- Given records -
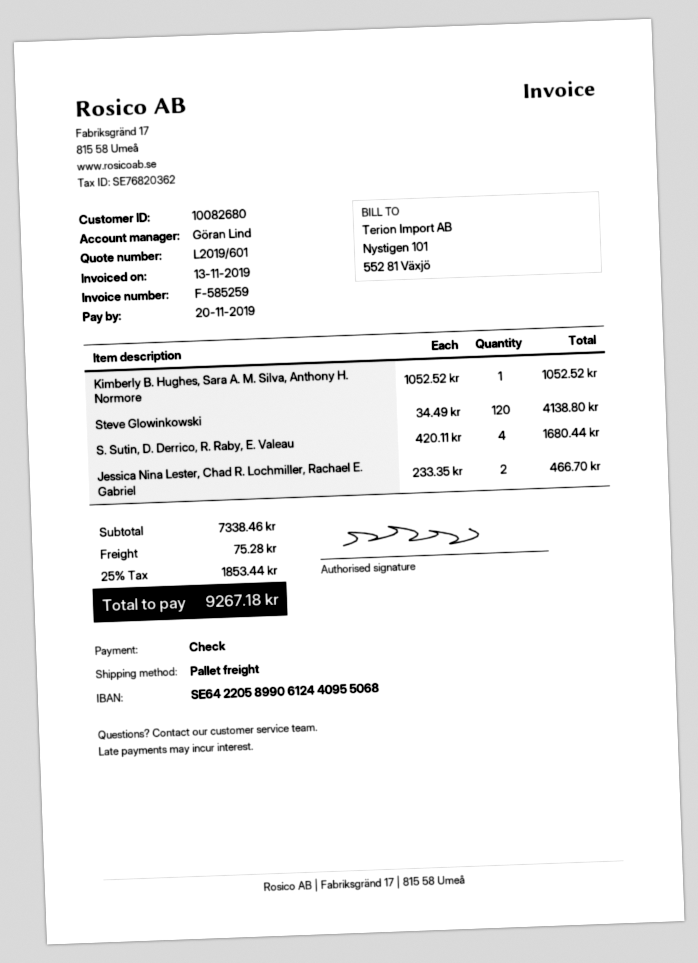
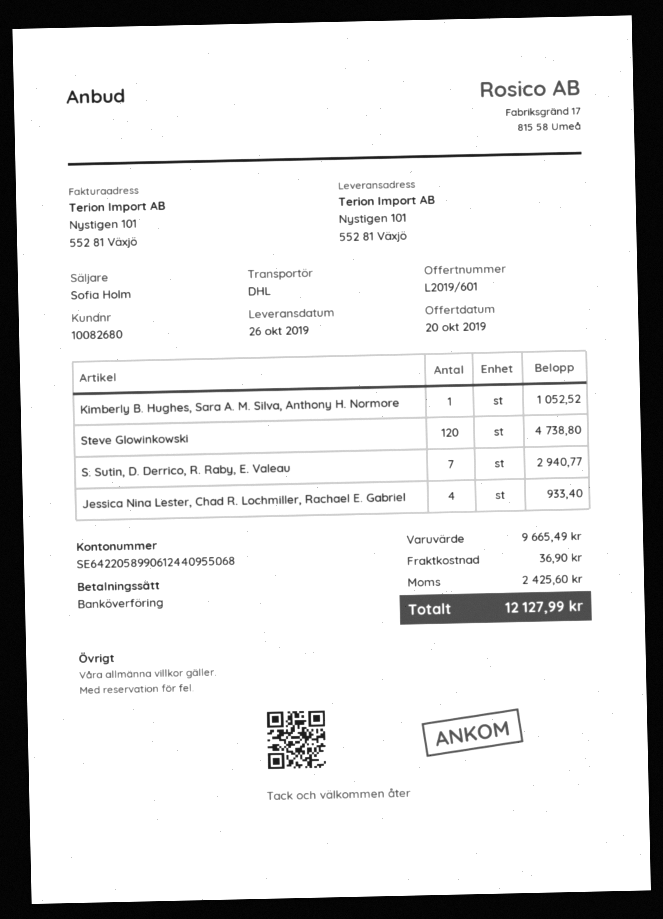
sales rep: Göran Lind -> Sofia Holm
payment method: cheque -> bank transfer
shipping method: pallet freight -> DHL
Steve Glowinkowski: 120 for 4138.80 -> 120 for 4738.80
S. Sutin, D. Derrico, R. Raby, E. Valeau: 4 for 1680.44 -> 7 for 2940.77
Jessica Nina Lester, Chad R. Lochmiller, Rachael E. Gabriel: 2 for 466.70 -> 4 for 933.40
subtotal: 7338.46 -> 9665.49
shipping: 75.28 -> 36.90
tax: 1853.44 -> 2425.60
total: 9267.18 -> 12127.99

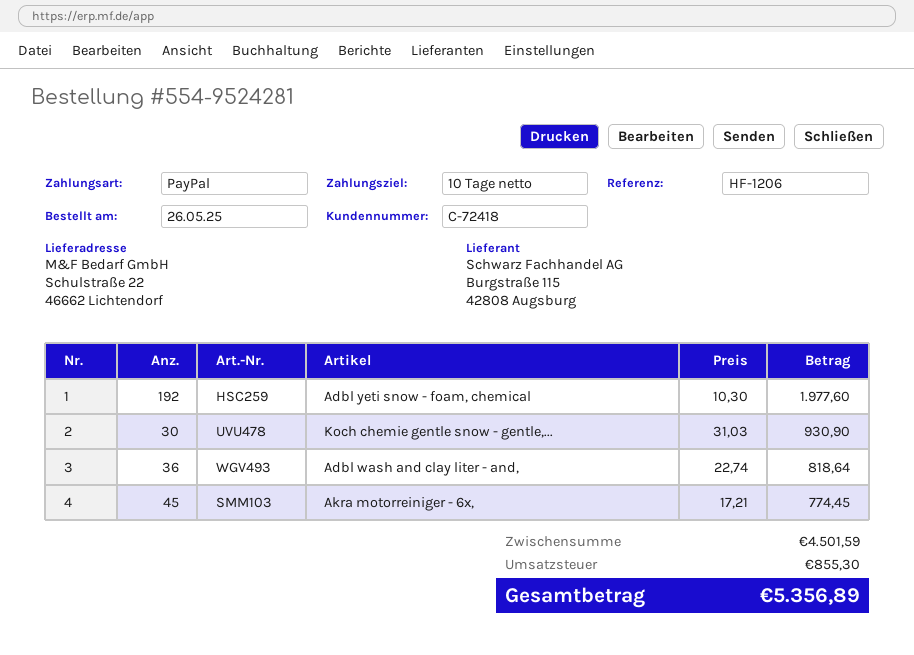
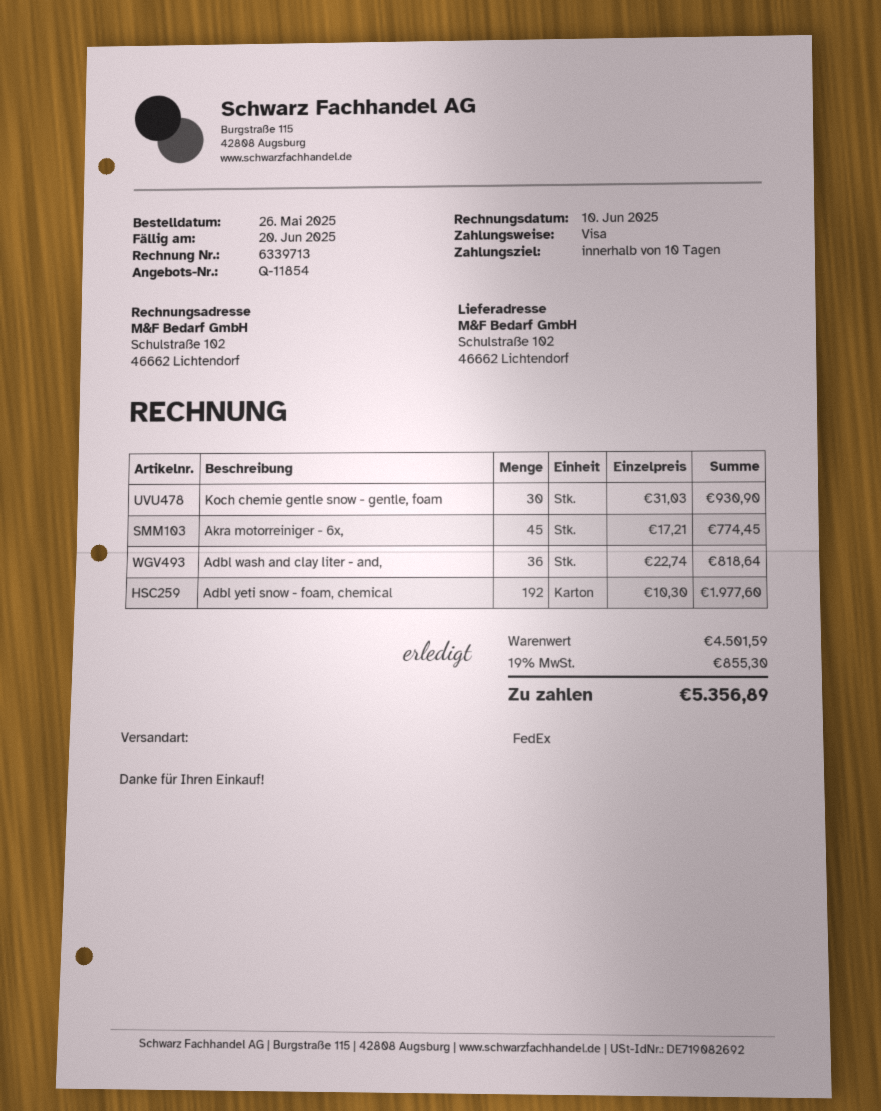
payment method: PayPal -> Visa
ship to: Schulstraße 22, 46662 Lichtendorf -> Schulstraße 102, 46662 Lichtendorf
...
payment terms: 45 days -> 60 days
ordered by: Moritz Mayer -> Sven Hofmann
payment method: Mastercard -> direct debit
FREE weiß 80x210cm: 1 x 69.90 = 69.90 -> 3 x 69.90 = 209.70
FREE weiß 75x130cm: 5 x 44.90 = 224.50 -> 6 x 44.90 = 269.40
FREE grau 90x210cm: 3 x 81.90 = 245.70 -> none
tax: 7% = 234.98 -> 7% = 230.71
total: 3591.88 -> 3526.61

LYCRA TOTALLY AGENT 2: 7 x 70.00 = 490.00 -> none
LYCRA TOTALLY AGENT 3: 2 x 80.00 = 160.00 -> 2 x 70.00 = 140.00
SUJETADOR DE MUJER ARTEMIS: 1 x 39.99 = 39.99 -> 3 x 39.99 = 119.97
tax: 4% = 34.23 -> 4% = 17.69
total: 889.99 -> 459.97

- Exercise brief -
Only the lines above from the one with "FREE grau 90x210cm: 3" up to and including the one with "total: 889.99 -> 459.97" should be repeated, exactly as written.

- Written response -
FREE grau 90x210cm: 3 x 81.90 = 245.70 -> none
tax: 7% = 234.98 -> 7% = 230.71
total: 3591.88 -> 3526.61

LYCRA TOTALLY AGENT 2: 7 x 70.00 = 490.00 -> none
LYCRA TOTALLY AGENT 3: 2 x 80.00 = 160.00 -> 2 x 70.00 = 140.00
SUJETADOR DE MUJER ARTEMIS: 1 x 39.99 = 39.99 -> 3 x 39.99 = 119.97
tax: 4% = 34.23 -> 4% = 17.69
total: 889.99 -> 459.97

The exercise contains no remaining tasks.